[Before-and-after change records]
----
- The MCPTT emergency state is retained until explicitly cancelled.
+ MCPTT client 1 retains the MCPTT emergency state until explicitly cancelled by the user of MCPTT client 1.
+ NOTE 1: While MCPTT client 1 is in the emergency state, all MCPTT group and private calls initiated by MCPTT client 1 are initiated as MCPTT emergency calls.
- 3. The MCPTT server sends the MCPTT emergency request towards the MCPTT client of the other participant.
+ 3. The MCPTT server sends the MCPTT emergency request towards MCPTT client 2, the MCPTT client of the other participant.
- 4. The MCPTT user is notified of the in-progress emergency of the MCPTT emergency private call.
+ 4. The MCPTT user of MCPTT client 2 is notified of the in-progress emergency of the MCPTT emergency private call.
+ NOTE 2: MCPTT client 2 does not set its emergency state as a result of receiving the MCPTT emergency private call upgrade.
----
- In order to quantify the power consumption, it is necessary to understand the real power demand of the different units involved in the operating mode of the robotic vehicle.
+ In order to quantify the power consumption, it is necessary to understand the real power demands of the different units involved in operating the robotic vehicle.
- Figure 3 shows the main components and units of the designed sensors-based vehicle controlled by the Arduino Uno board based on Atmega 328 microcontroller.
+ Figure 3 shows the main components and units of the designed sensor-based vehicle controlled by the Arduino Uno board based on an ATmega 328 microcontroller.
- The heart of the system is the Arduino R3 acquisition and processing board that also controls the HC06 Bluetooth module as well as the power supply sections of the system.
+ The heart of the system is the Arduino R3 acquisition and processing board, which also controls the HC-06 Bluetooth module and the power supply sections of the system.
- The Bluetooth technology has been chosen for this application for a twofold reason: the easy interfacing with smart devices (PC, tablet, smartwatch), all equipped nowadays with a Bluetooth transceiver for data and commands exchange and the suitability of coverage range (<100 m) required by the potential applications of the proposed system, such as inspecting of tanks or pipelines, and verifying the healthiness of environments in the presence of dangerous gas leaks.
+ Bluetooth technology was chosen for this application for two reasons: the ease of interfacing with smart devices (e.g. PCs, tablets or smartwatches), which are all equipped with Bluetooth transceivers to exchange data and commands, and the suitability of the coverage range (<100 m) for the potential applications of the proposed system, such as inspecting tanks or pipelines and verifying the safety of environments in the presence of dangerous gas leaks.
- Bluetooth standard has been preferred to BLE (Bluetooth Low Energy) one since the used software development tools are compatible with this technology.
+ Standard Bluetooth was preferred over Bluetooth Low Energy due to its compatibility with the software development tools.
----
• **TASK OBJECTIVE**:
If a line in the entries contains the word "involved", copy that line out.

• **SOLUTION TO THE PROBLEM**:
- In order to quantify the power consumption, it is necessary to understand the real power demand of the different units involved in the operating mode of the robotic vehicle.
+ In order to quantify the power consumption, it is necessary to understand the real power demands of the different units involved in operating the robotic vehicle.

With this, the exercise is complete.